(Work item):
The string "config" appears in some lines of the entries that follow; copy each such line.

(Study material):
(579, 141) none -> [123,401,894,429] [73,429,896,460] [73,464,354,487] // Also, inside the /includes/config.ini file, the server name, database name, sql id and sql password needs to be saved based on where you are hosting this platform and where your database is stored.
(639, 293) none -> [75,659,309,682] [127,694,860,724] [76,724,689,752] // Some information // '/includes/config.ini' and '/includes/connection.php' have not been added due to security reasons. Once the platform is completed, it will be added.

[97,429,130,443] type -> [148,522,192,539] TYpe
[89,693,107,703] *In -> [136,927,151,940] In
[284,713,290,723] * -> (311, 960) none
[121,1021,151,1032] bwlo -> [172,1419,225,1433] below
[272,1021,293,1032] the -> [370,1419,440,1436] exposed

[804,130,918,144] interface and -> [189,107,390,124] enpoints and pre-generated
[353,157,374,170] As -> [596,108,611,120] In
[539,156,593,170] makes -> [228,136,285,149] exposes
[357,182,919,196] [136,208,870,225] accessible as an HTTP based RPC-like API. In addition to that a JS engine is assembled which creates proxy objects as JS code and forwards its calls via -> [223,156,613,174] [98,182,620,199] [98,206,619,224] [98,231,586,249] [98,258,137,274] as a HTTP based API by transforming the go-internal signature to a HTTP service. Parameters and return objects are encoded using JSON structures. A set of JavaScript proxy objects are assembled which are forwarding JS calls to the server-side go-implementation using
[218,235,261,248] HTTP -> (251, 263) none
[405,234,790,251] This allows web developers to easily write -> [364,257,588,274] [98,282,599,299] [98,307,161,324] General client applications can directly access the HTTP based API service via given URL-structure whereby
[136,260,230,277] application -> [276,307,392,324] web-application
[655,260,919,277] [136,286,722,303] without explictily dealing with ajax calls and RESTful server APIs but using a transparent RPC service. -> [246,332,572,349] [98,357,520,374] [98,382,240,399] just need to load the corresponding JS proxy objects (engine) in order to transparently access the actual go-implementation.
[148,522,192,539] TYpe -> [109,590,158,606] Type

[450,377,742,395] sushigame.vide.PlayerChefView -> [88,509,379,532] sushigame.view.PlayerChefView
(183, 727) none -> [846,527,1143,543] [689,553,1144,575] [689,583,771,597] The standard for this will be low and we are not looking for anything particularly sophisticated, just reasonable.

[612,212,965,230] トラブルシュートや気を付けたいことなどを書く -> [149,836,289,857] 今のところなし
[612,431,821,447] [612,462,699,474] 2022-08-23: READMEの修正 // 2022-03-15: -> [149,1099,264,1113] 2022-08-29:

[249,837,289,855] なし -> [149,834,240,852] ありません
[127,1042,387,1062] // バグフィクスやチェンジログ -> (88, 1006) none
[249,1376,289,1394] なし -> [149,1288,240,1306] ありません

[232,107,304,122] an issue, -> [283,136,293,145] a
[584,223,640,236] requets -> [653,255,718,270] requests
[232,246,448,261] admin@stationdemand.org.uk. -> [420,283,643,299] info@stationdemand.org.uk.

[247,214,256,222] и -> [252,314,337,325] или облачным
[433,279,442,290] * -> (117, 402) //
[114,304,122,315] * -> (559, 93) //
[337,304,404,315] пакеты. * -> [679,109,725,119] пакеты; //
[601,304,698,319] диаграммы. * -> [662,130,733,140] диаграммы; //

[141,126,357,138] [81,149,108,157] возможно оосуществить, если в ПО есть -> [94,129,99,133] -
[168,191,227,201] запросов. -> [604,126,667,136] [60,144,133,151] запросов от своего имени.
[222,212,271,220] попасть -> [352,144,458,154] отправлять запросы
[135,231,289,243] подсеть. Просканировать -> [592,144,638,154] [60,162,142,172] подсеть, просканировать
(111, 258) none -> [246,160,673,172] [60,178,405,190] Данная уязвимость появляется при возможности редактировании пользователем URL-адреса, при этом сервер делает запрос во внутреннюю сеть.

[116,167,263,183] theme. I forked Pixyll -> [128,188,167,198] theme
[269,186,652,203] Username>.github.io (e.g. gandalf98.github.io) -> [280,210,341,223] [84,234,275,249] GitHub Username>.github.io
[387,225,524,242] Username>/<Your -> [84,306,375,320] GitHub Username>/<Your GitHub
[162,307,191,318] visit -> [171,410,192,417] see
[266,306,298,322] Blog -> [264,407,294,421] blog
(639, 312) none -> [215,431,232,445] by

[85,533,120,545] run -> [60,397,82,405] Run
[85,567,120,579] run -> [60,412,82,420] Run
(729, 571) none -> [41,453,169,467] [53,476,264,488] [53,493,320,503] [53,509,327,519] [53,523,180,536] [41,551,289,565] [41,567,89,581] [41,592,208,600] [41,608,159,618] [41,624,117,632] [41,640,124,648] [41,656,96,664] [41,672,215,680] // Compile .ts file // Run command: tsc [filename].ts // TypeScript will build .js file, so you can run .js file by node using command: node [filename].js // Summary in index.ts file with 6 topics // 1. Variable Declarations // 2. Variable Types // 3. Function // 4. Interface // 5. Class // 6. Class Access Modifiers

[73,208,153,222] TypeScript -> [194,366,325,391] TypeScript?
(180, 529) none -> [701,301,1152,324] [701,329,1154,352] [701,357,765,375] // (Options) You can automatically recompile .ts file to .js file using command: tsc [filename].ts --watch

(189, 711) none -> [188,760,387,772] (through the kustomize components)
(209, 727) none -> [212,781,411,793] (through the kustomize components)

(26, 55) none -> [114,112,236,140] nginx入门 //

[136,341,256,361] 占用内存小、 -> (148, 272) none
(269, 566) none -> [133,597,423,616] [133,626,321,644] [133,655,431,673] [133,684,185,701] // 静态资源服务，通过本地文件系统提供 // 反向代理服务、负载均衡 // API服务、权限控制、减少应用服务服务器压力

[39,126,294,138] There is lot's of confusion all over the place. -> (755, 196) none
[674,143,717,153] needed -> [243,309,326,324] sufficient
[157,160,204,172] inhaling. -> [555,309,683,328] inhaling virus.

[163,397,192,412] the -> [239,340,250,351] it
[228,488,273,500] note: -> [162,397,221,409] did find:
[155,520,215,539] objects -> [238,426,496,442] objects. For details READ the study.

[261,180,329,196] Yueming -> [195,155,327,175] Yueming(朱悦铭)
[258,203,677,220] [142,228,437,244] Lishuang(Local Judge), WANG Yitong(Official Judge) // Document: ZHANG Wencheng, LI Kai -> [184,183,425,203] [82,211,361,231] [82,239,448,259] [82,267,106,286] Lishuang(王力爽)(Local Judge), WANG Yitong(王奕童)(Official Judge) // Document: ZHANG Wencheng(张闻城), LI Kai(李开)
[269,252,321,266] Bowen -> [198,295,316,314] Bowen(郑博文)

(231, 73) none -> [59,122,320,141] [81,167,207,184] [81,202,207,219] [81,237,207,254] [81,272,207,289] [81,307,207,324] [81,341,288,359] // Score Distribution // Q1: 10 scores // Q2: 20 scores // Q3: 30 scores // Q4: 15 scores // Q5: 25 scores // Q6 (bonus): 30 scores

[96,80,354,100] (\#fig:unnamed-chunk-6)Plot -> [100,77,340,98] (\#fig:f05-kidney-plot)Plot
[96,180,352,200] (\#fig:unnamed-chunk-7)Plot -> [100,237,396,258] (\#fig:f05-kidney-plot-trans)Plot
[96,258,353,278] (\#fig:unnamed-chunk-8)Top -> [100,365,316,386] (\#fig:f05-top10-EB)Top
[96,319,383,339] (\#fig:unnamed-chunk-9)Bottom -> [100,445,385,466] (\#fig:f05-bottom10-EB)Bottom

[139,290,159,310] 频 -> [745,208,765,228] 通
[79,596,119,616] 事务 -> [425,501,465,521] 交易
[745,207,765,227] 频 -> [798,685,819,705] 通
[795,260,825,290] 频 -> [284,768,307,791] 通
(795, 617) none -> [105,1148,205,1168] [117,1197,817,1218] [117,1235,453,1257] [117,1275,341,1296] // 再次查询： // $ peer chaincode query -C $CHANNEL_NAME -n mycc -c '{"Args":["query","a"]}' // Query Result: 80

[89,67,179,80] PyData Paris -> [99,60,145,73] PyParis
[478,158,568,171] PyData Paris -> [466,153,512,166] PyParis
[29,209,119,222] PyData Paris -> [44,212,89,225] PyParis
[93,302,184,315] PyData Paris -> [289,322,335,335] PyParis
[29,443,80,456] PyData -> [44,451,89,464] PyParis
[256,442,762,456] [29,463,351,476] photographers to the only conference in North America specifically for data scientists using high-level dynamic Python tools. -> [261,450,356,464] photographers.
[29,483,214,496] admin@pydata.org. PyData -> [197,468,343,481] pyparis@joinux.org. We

(Answer box):
(579, 141) none -> [123,401,894,429] [73,429,896,460] [73,464,354,487] // Also, inside the /includes/config.ini file, the server name, database name, sql id and sql password needs to be saved based on where you are hosting this platform and where your database is stored.
(639, 293) none -> [75,659,309,682] [127,694,860,724] [76,724,689,752] // Some information // '/includes/config.ini' and '/includes/connection.php' have not been added due to security reasons. Once the platform is completed, it will be added.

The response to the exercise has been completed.